What to do :: Collect every line below that contains the word "align".

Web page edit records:
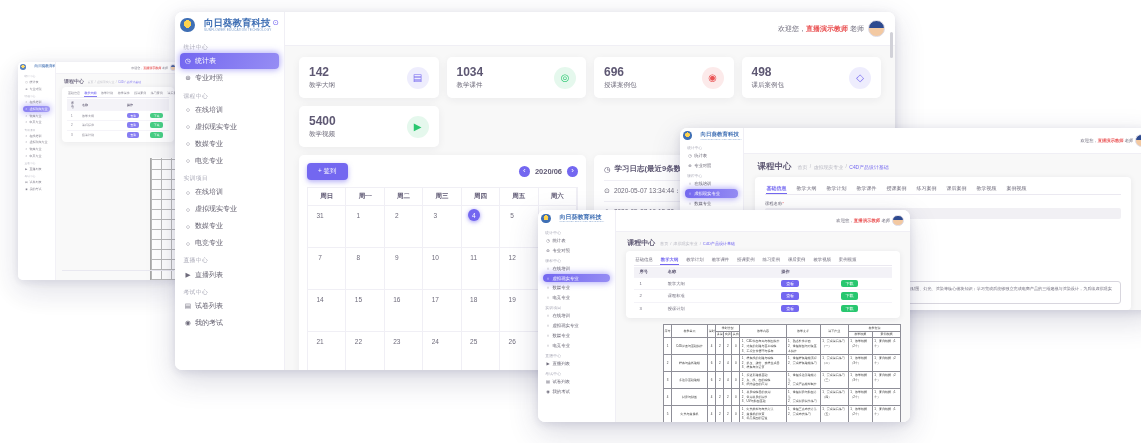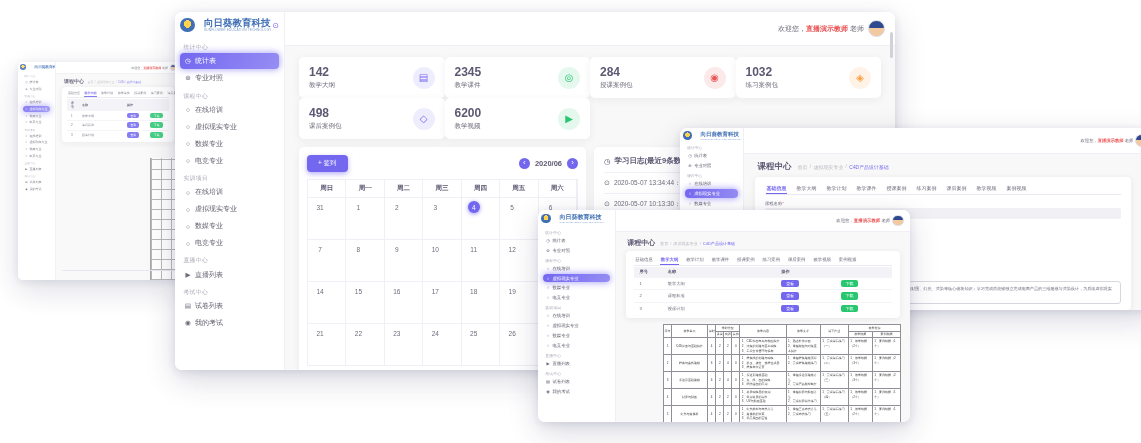--- a/index.html
+++ b/index.html
@@ -22,7 +22,7 @@
 
 .app{display:flex;height:100%}
 .side{width:var(--sw);border-right:1px solid #f0eff5;background:#fff;flex-shrink:0;overflow:hidden}
-.logo-row{display:flex;align-items:center;gap:9px;padding:calc(var(--lg)*.6) calc(var(--lg)*.55)}
+.logo-row{display:flex;gap:9px;padding:calc(var(--lg)*.6) calc(var(--lg)*.55)}
 .logo-badge{width:calc(var(--lg)*1.55);height:calc(var(--lg)*1.55);border-radius:50%;flex-shrink:0;
   background:radial-gradient(circle at 50% 42%,#ffd34d 0 34%,#3f6fb4 35%)}
 .logo-text{display:flex;flex-direction:column;line-height:1.15;min-width:0}

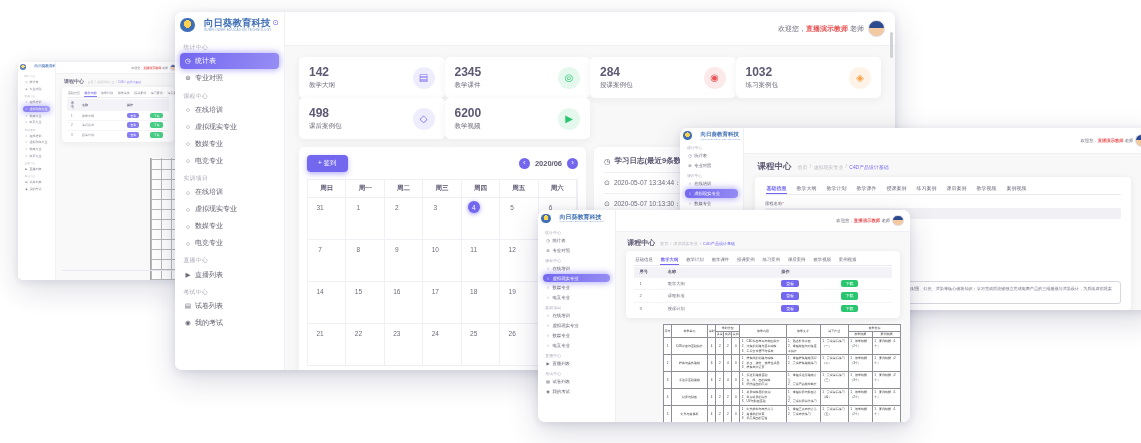--- a/index.html
+++ b/index.html
@@ -68,7 +68,7 @@
 
 
 #win-main .content{padding:11px 14px}
-.stats{display:grid;grid-template-columns:repeat(4,1fr);gap:0}
+.stats{display:grid;grid-template-columns:repeat(4,1fr);gap:8px}
 .stat{background:#fff;border-radius:5px;box-shadow:0 2px 8px rgba(34,41,47,.06);padding:6px 10px;
   display:flex;align-items:center;justify-content:space-between;height:41px}
 .stat .v{font-size:12px;font-weight:bold;color:#5e5873}

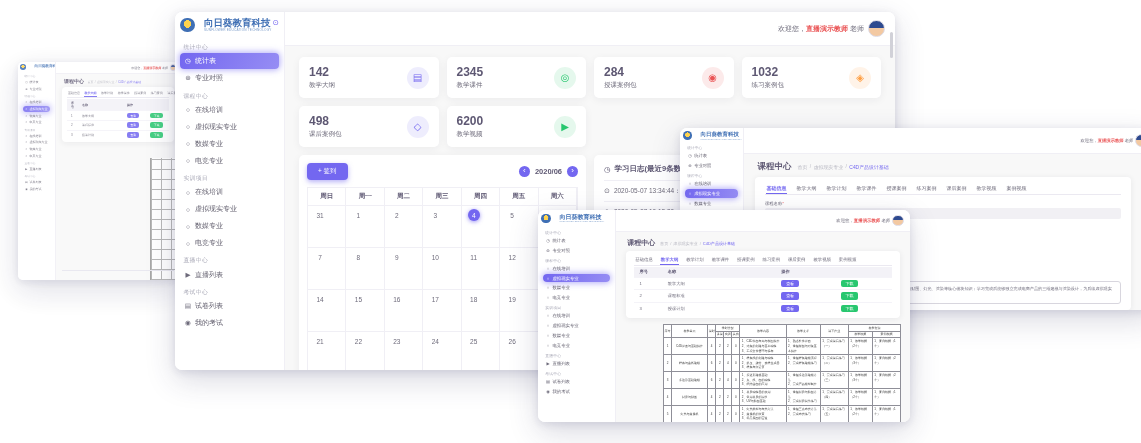--- a/index.html
+++ b/index.html
@@ -385,7 +385,7 @@
             </div>
               <div class="stat c-green">
               <div>
-                  <div class="v">2345</div>
+                  <div class="v">1034</div>
                    <div class="l">教学课件</div>
                 </div>
               <span class="ic-circle">

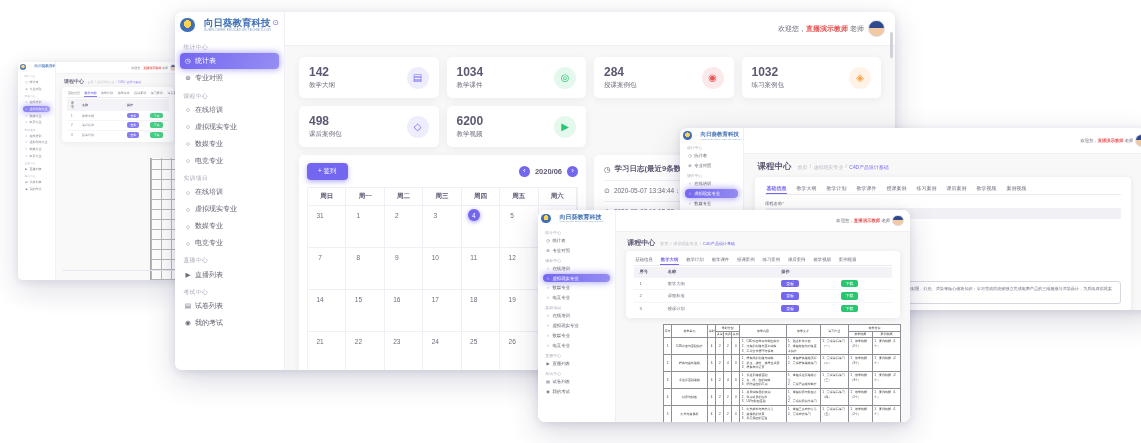--- a/index.html
+++ b/index.html
@@ -394,7 +394,7 @@
             </div>
               <div class="stat c-red">
               <div>
-                  <div class="v">284</div>
+                  <div class="v">696</div>
                    <div class="l">授课案例包</div>
                 </div>
               <span class="ic-circle">

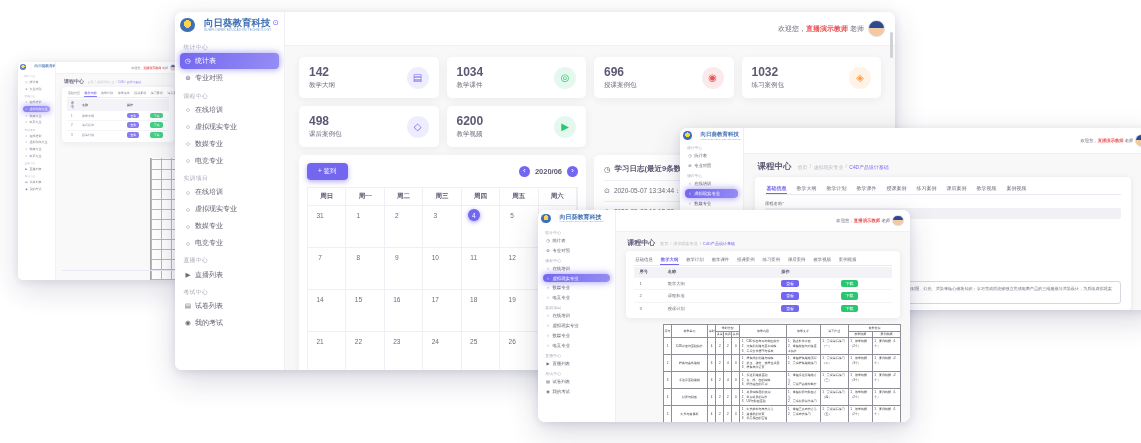--- a/index.html
+++ b/index.html
@@ -399,15 +399,6 @@
                 </div>
               <span class="ic-circle">
                   <span class="ic">◉</span>
-                </span>
-            </div>
-              <div class="stat c-orange">
-              <div>
-                  <div class="v">1032</div>
-                   <div class="l">练习案例包</div>
-                </div>
-              <span class="ic-circle">
-                  <span class="ic">◈</span>
                 </span>
             </div>
               <div class="stat c-purple">

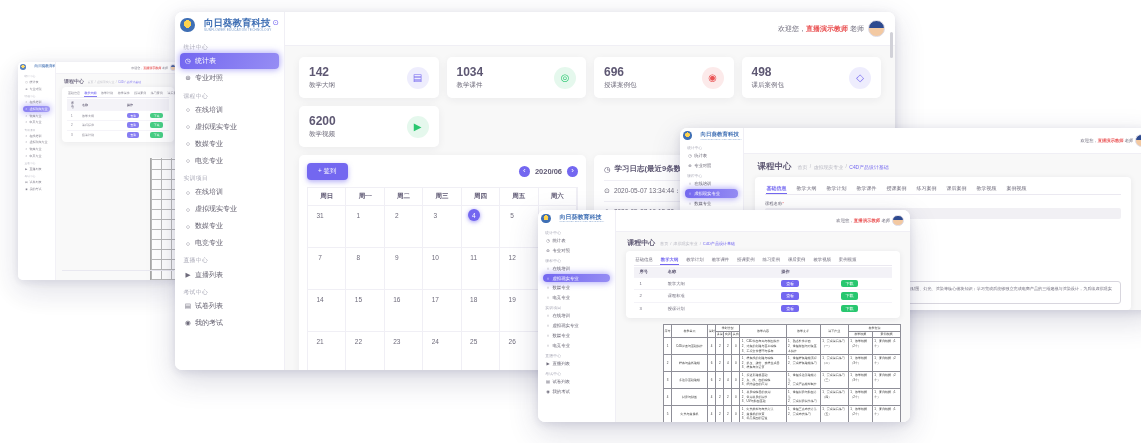--- a/index.html
+++ b/index.html
@@ -412,7 +412,7 @@
             </div>
               <div class="stat c-green">
               <div>
-                  <div class="v">6200</div>
+                  <div class="v">5400</div>
                    <div class="l">教学视频</div>
                 </div>
               <span class="ic-circle">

Expected output ::
-.logo-row{display:flex;align-items:center;gap:9px;padding:calc(var(--lg)*.6) calc(var(--lg)*.55)}
   display:flex;align-items:center;justify-content:space-between;height:41px}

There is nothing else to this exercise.